(Itemized modification records)
---+---

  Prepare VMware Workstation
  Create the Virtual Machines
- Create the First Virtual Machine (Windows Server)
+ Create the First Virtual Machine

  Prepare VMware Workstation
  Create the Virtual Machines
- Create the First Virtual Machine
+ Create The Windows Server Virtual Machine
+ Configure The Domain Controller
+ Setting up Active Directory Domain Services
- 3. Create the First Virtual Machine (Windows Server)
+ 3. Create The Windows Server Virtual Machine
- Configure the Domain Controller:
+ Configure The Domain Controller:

---+---

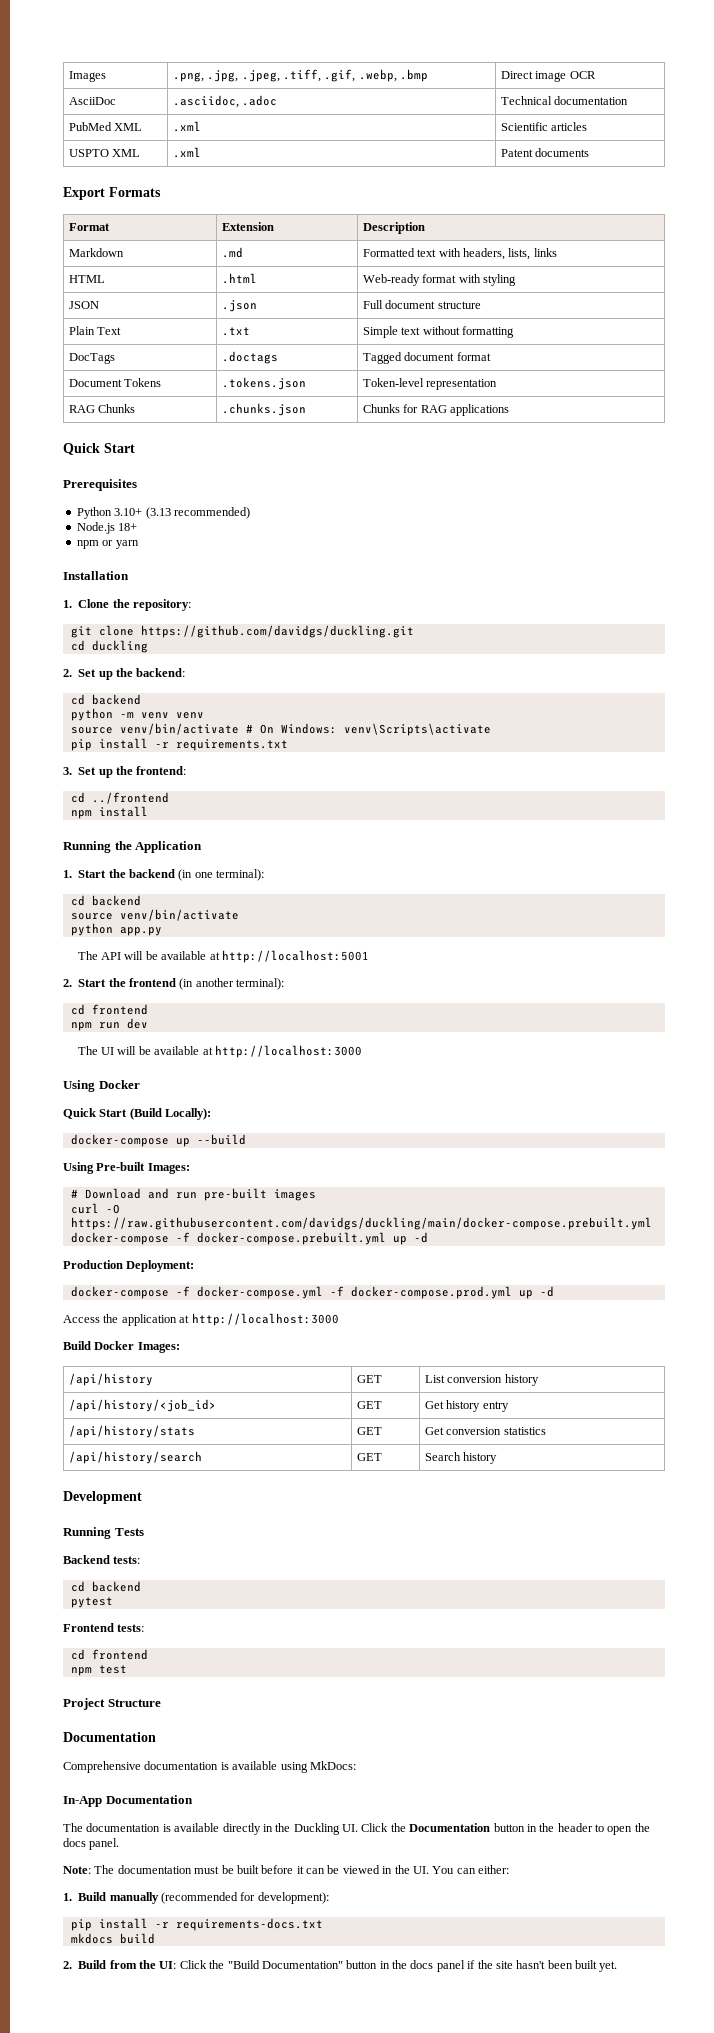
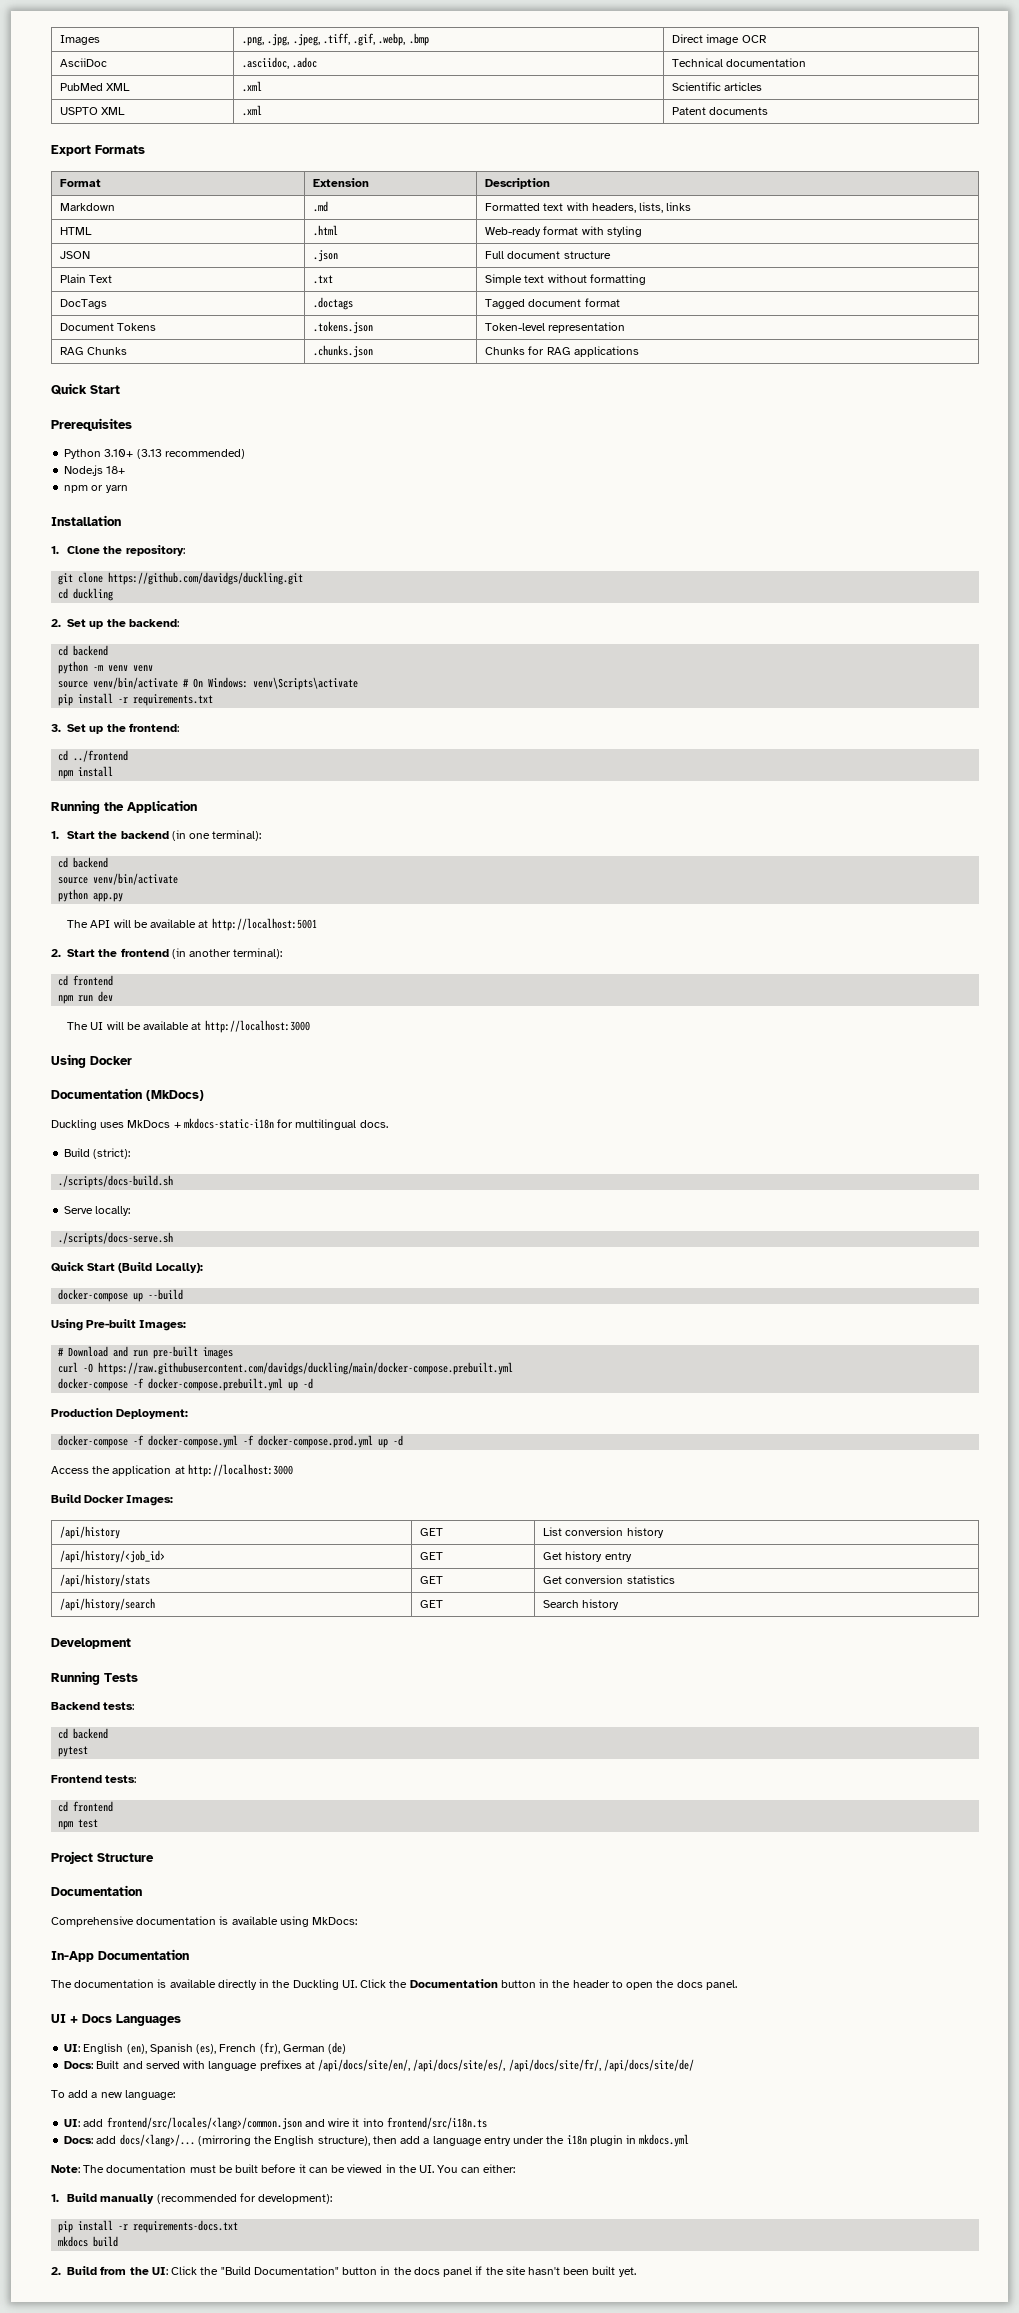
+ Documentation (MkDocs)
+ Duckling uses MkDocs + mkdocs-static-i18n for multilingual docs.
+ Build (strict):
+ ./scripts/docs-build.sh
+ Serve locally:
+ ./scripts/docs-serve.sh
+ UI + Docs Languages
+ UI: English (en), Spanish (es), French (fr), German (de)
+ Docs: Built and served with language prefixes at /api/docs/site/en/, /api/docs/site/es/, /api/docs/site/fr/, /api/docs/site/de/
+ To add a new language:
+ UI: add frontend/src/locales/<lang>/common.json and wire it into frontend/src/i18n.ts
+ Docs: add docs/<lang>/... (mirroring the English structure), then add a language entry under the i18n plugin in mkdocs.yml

---+---

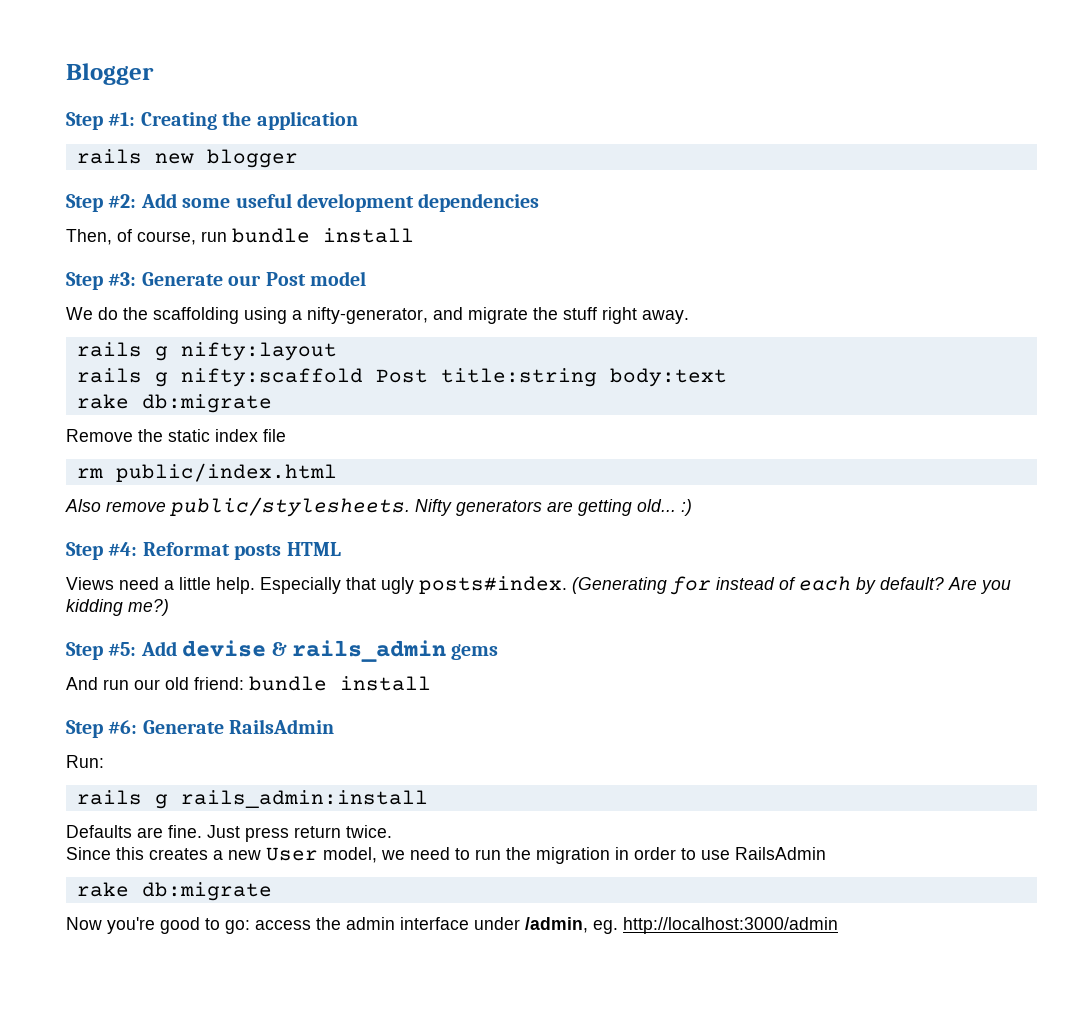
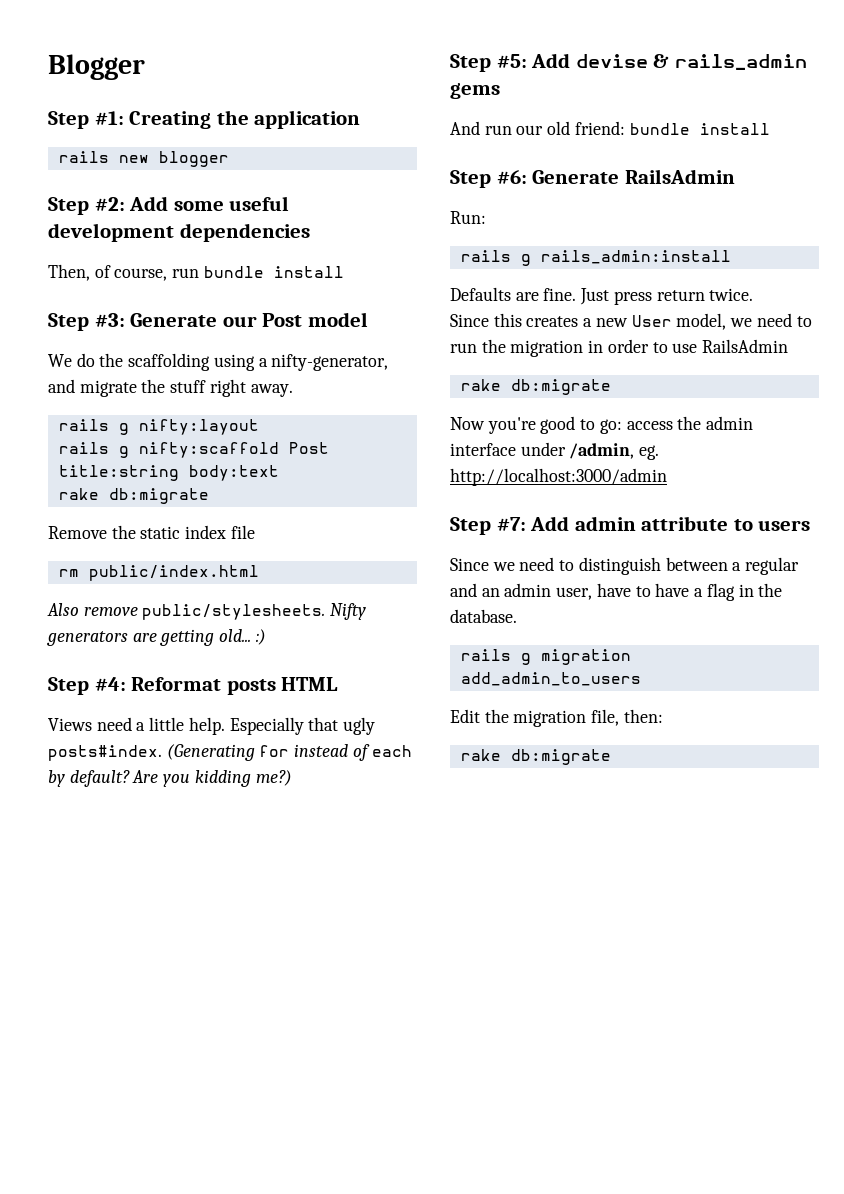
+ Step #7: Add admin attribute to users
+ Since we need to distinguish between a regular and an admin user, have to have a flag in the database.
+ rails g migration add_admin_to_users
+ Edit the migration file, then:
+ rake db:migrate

---+---

Among the entries above, determine how many lines contain "Server", then output only that number.

4